----- RAW DATA -----
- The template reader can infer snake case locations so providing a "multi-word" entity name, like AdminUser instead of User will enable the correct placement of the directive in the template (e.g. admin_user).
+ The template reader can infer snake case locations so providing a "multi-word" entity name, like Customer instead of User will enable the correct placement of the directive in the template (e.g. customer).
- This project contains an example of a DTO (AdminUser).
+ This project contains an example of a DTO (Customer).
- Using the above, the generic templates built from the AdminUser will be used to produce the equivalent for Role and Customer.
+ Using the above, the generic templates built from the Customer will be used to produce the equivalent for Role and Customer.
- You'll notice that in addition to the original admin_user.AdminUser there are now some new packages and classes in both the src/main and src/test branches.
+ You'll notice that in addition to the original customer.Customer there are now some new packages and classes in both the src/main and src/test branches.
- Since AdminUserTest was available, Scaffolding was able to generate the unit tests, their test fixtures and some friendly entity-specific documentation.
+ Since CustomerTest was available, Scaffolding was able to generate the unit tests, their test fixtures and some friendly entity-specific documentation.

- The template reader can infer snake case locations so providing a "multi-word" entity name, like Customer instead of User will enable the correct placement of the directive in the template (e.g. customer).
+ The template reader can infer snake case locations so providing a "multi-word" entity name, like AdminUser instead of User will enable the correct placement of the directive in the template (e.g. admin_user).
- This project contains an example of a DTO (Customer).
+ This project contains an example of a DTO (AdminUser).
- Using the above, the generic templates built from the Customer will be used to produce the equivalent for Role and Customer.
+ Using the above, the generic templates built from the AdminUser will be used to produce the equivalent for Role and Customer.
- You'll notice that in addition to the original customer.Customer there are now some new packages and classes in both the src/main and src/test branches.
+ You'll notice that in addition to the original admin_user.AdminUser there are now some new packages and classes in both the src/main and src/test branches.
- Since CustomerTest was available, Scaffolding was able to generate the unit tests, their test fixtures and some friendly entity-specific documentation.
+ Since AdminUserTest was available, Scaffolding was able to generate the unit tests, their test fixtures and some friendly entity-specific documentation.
-----
▶ PROBLEM DESCRIPTION:
The lines to copy are those in the listing that contain the word "providing".

▶ SOLUTION TO THE EXERCISE:
- The template reader can infer snake case locations so providing a "multi-word" entity name, like AdminUser instead of User will enable the correct placement of the directive in the template (e.g. admin_user).
+ The template reader can infer snake case locations so providing a "multi-word" entity name, like Customer instead of User will enable the correct placement of the directive in the template (e.g. customer).
- The template reader can infer snake case locations so providing a "multi-word" entity name, like Customer instead of User will enable the correct placement of the directive in the template (e.g. customer).
+ The template reader can infer snake case locations so providing a "multi-word" entity name, like AdminUser instead of User will enable the correct placement of the directive in the template (e.g. admin_user).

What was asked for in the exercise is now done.